Sabemos que o processo de desmatamento não segue, rigorosamente, o método adotado naquela época. Contudo, é perverso do mesmo modo quanto à conservação dos recursos naturais – matas e rios. Não é preciso ir muito longe para constatar fatos que nos preocupam e que têm relação ao que ocorreu com nossas matas e cerrados. O município de São Francisco, não muitos anos atrás, era coberto de abundantes matas e um riquíssimo cerrado. Assistimos, na década de 60, a extração vegetal em larga escala – carretas e mais carretas deixavam o município transportando pau-ferro, aroeira, peroba-rosa e cedro. Nos dias atuais, é difícil encontrar capões de pau-ferro, cedro, peroba-rosa e até mesmo aroeira. E o que dizer do cerrado? Uma devastação total para servir às usinas siderúrgicas.
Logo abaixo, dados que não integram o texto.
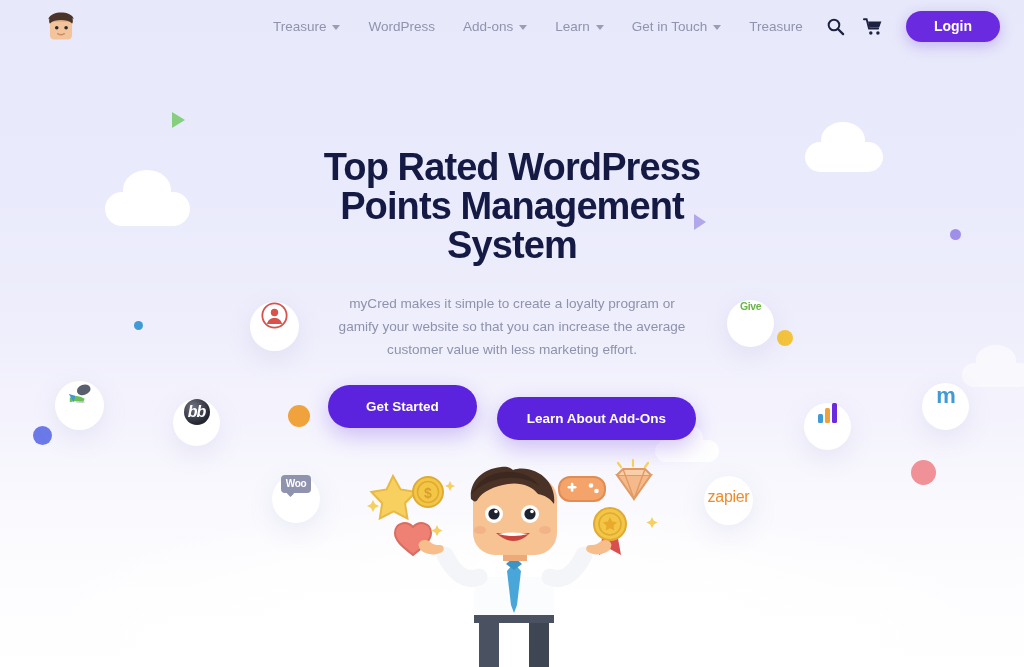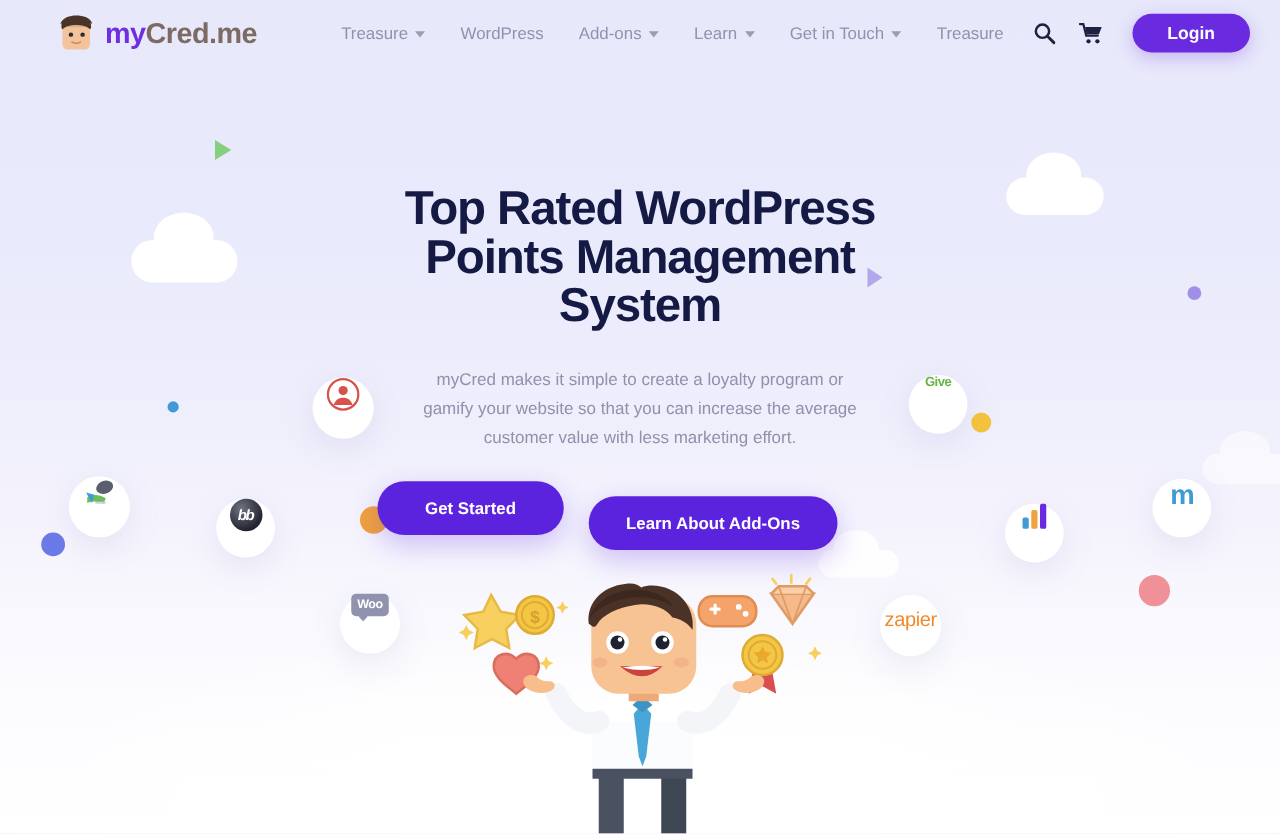--- a/index.html
+++ b/index.html
@@ -164,9 +164,6 @@
           <rect x="7" y="11" width="26" height="4" fill="#4a342a" opacity=".15"></rect>
         </svg>
       </span>
-      <span class="logo-text">
-        <span class="my">my</span><span class="cred">Cred.me</span>
-      </span>
     </div>
 
     <nav>

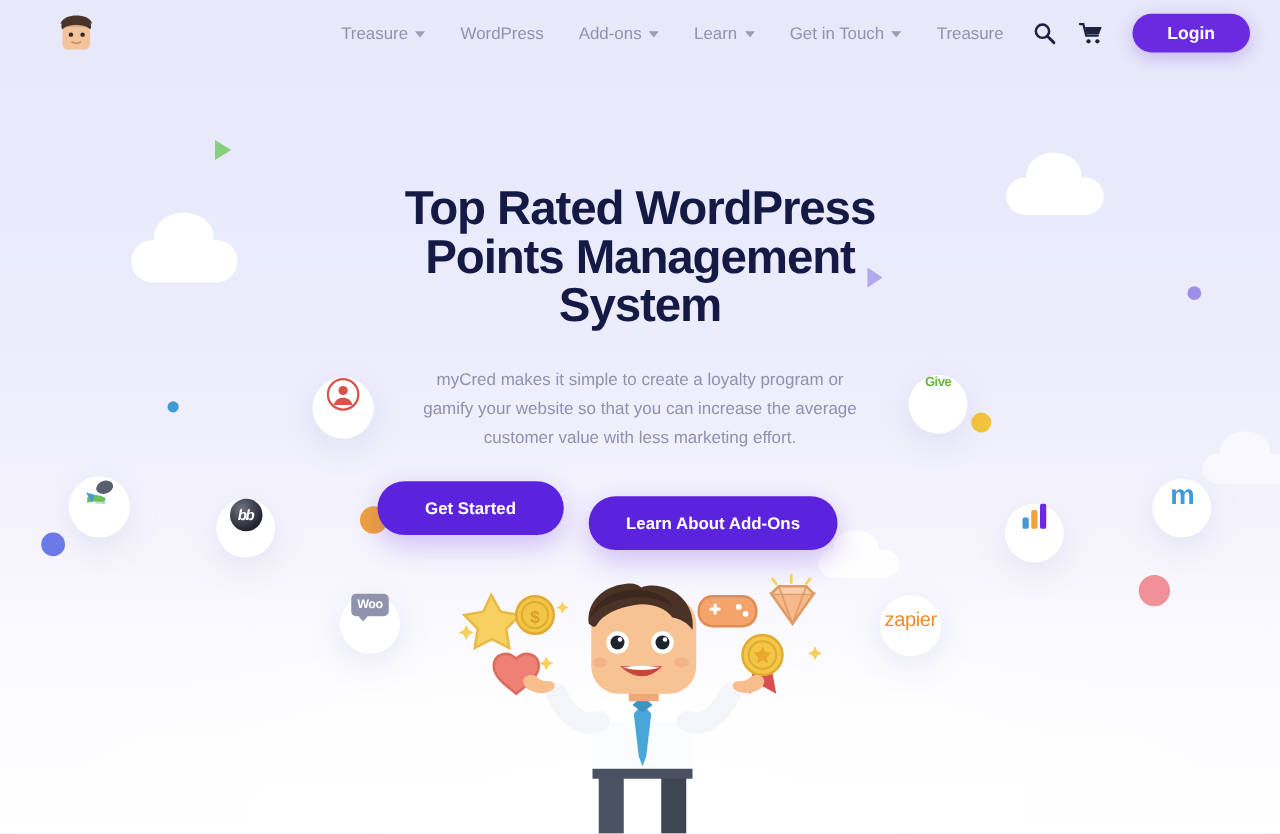--- a/index.html
+++ b/index.html
@@ -108,7 +108,7 @@
   .bb-circle {
     width:26px;height:26px;border-radius:50%;
     background:radial-gradient(circle at 35% 30%,#6f7380,#232530 70%);
-    color:#fff; font-size:12px; font-weight:bold; font-style:italic;
+    color:#fff; font-size:16px; font-weight:bold; font-style:italic;
     display:flex; align-items:center; justify-content:center; letter-spacing:-1px;
   }
   .moodle-m { color:#3f9ad6; font-size:22px; font-weight:bold; letter-spacing:-1px; }

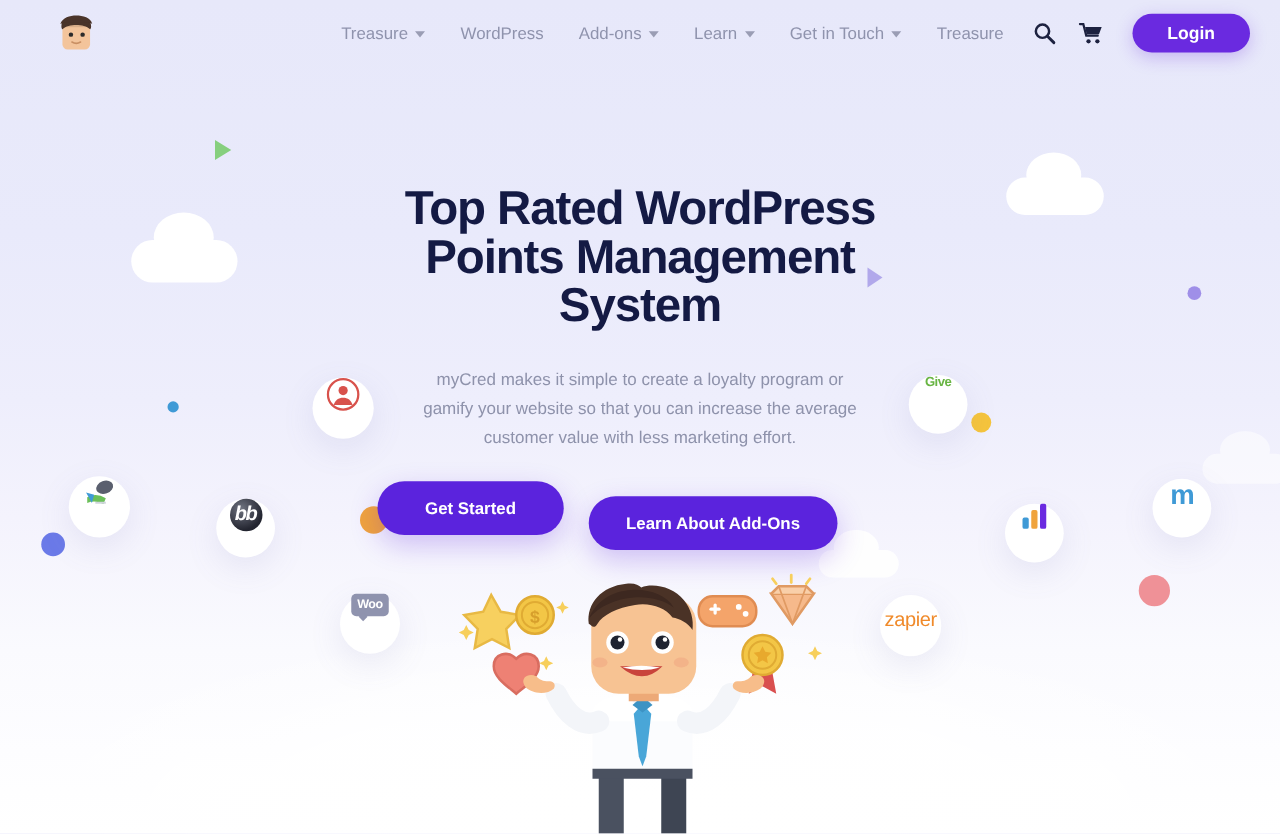--- a/index.html
+++ b/index.html
@@ -69,7 +69,7 @@
   }
   .cta-wrap {
     position:absolute; top:385px; left:50%; transform:translateX(-50%);
-    width:420px; display:flex; justify-content:flex-start; align-items:flex-start; gap:20px;
+    width:420px; display:flex; justify-content:center; align-items:flex-start; gap:20px;
   }
   .btn-primary, .btn-secondary {
     background:#5b23dd; color:#fff; border:none; border-radius:26px;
O resultado, com o passar dos anos, foi sendo registrado de forma desesperadora para quem vive e depende do campo – como disse Saint-Hilaire, no começo, os “cursos de água menos abundantes”, depois, muitos se tornaram intermitentes e tantos outros, incluindo centenas de veredas, morreram, só têm sinal de vida quando invadidos pela enxurrada. Na caminhada, lá vão as lagoas: Luzia, Grande, Mocós, Renascença, Bom Jardim. Onde se viu abrir valas no leito de lagoas para se obter um pouco de água para dessedentação de animais? Pois isso está acontecendo.
A política da devastação motivada pela necessidade de alimentar o poder econômico, sempre premente, é inconsequente quanto aos resultados deletérios, mesmo por que seus agentes estão sempre muito distantes, apenas colhendo os lucros. Quem fica, paga. E paga desamparado, porque não encontra uma contrapartida – por parte dos empresários e dos governantes que não adotam uma política séria, comprometida e respeitável para assegurar o futuro desses recursos que perecem a olhos nus.
Imaginar que em 1819 em viajante francês já denuncia o começo da destruição de nossos recursos naturais e, de lá até hoje, o que se sabe é que a devastação é permanente – permanente e elevadamente perigosa como a mineração da Vale. Que São Francisco de Assis rogue por nós ao Criador, para segurar a barragem de Paracatu.